Pub Date: Aug. 3rd, 2010
ISBN: 978-0-312-61456-0
Publisher: Minotaur

National Park Service Ranger Anna Pigeon works her 16th case in the most unparklike setting imaginable.

Minutes after Seattle actress Clare Sullivan awakens to find her house empty—no dog, no husband, no daughters—the building erupts in a flaming explosion. In the aftermath of the destruction, there’s even worse news: One of the officers who responded to Clare’s 911 call finds the charred bodies of her two girls, Dana and Victoria, dead in their beds, right where Clare had reported they weren’t. Driven equally by a single clue, an overheard fragment of a cell-phone call about the “Bourbon Street nursery,” and the certainty that the police will arrest her for the murders of her family members, Clare goes AWOL, hoping against hope to find Dana and Vee alive. Meanwhile, in alternating chapters, Anna Pigeon (Hard Truth, 2005, etc.), who has been forced to take a leave of absence from her job on account of her Post-Traumatic Stress Disorder, spends the time visiting her friend Geneva Akers, a blind blues singer who performs at New Orleans’ Jazz National Historical Park, only a stone’s throw from Bourbon Street. It’s only a matter of time before Anna’s story intersects with Clare’s, and the moment of collision halfway through is the most successful surprise here.
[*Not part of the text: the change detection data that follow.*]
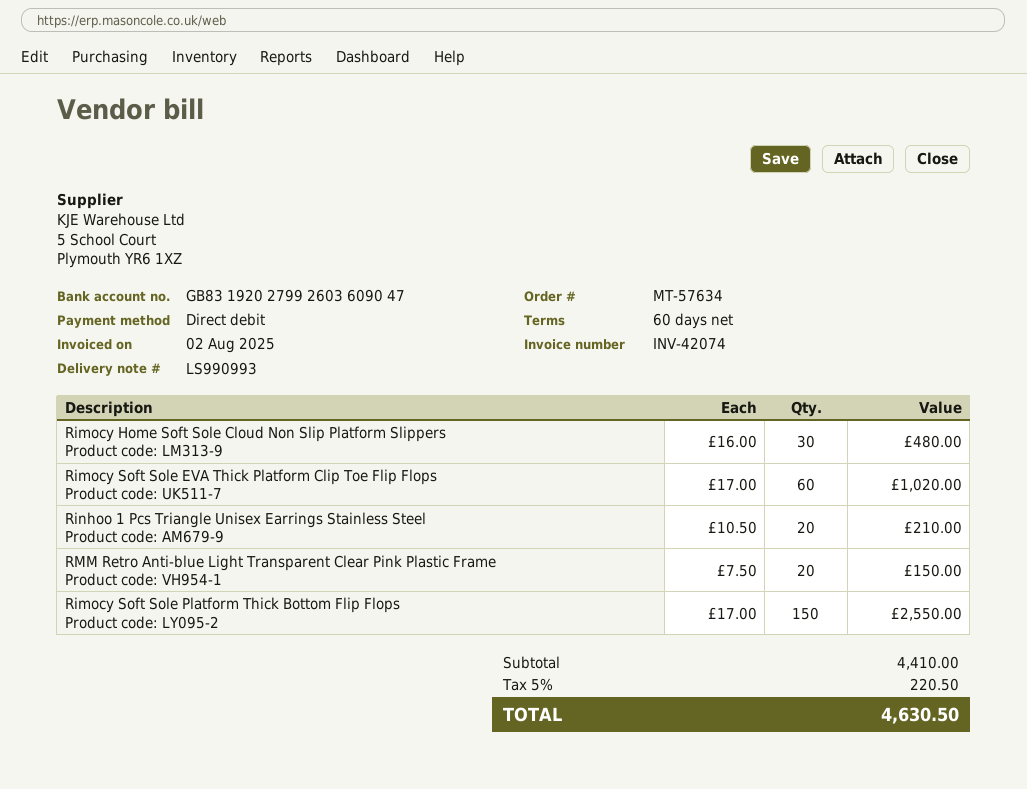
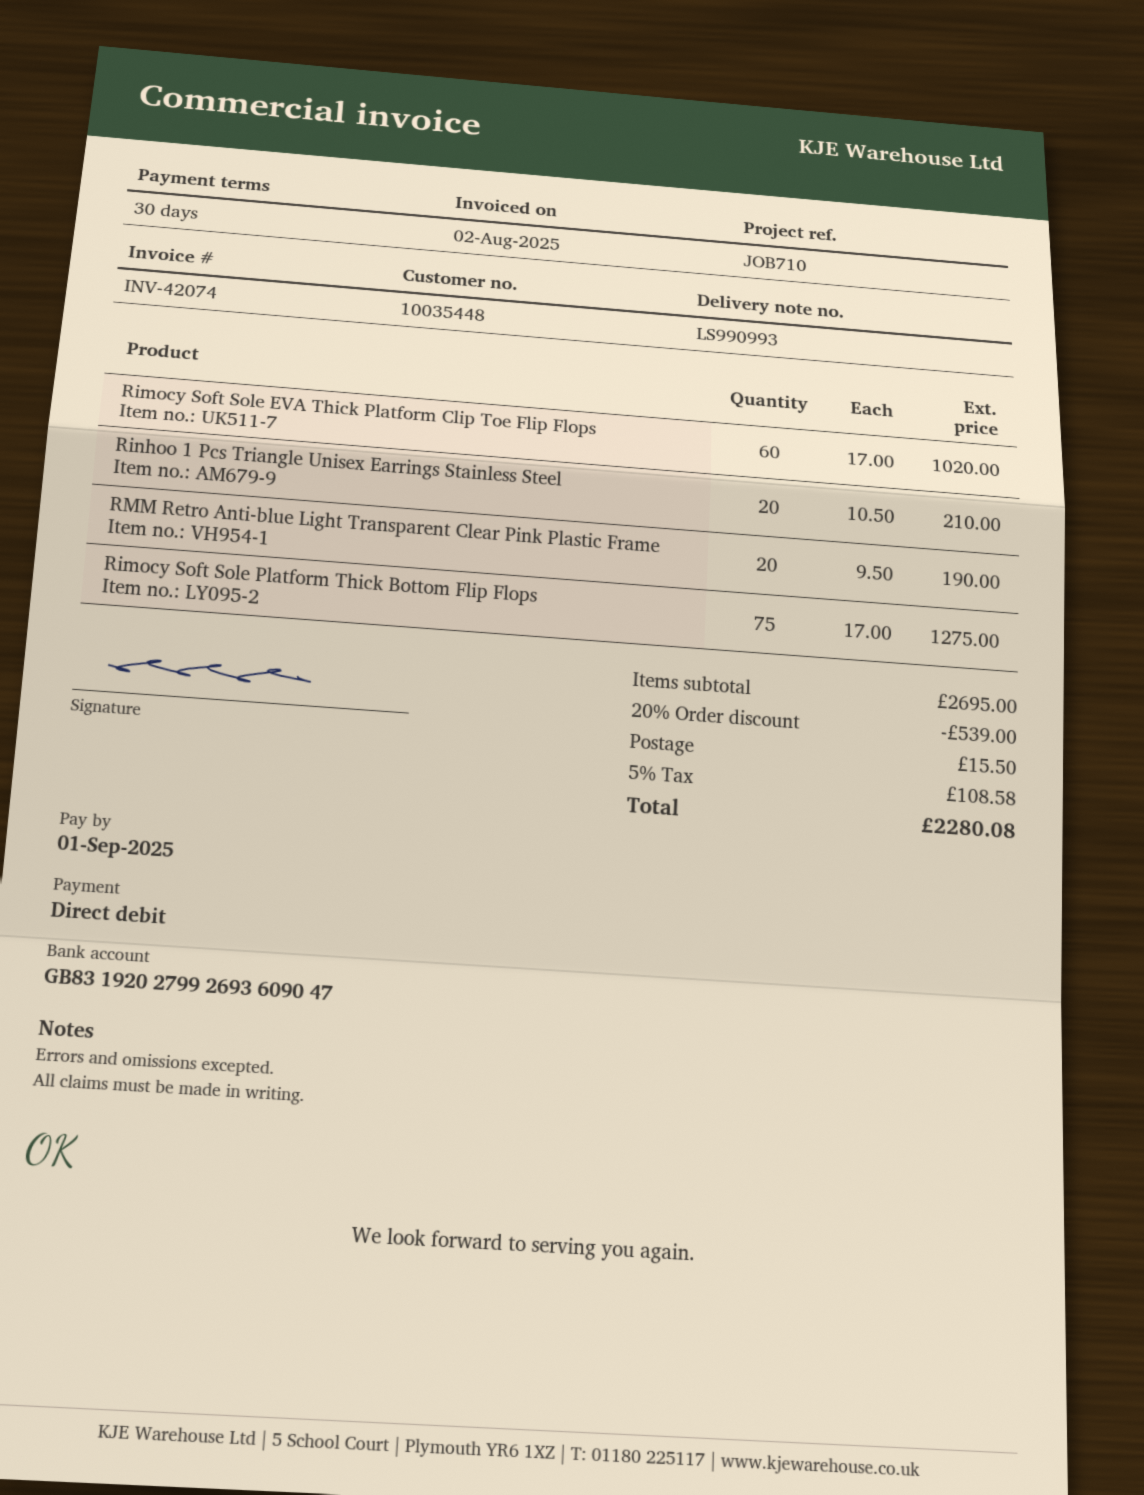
payment terms: 60 days -> 30 days
bank account: GB83192027992603609047 -> GB83192027992693609047
Rimocy Home Soft Sole Cloud Non Slip Platform Slippers: 30 x 16.00 = 480.00 -> none
RMM Retro Anti-blue Light Transparent Clear Pink Plastic Frame: 20 x 7.50 = 150.00 -> 20 x 9.50 = 190.00
Rimocy Soft Sole Platform Thick Bottom Flip Flops: 150 x 17.00 = 2550.00 -> 75 x 17.00 = 1275.00
subtotal: 4410.00 -> 2695.00
discount: none -> 20% = 539.00
shipping: none -> 15.50
tax: 5% = 220.50 -> 5% = 108.58
total: 4630.50 -> 2280.08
The sequel is all heartrending accounts of kidnapped and abused children, luridly detailed adventures among the Big Easy’s demimondaine, and a climactic assault on a pedophile brothel—sturdy stuff, every bit of it, but nothing that plays to Barr’s unmatched gift for linking Anna’s inner turmoil to the great outdoors.

An intense but conventional actioner whose two heroines aren’t nearly as compelling as Anna’s solo turns.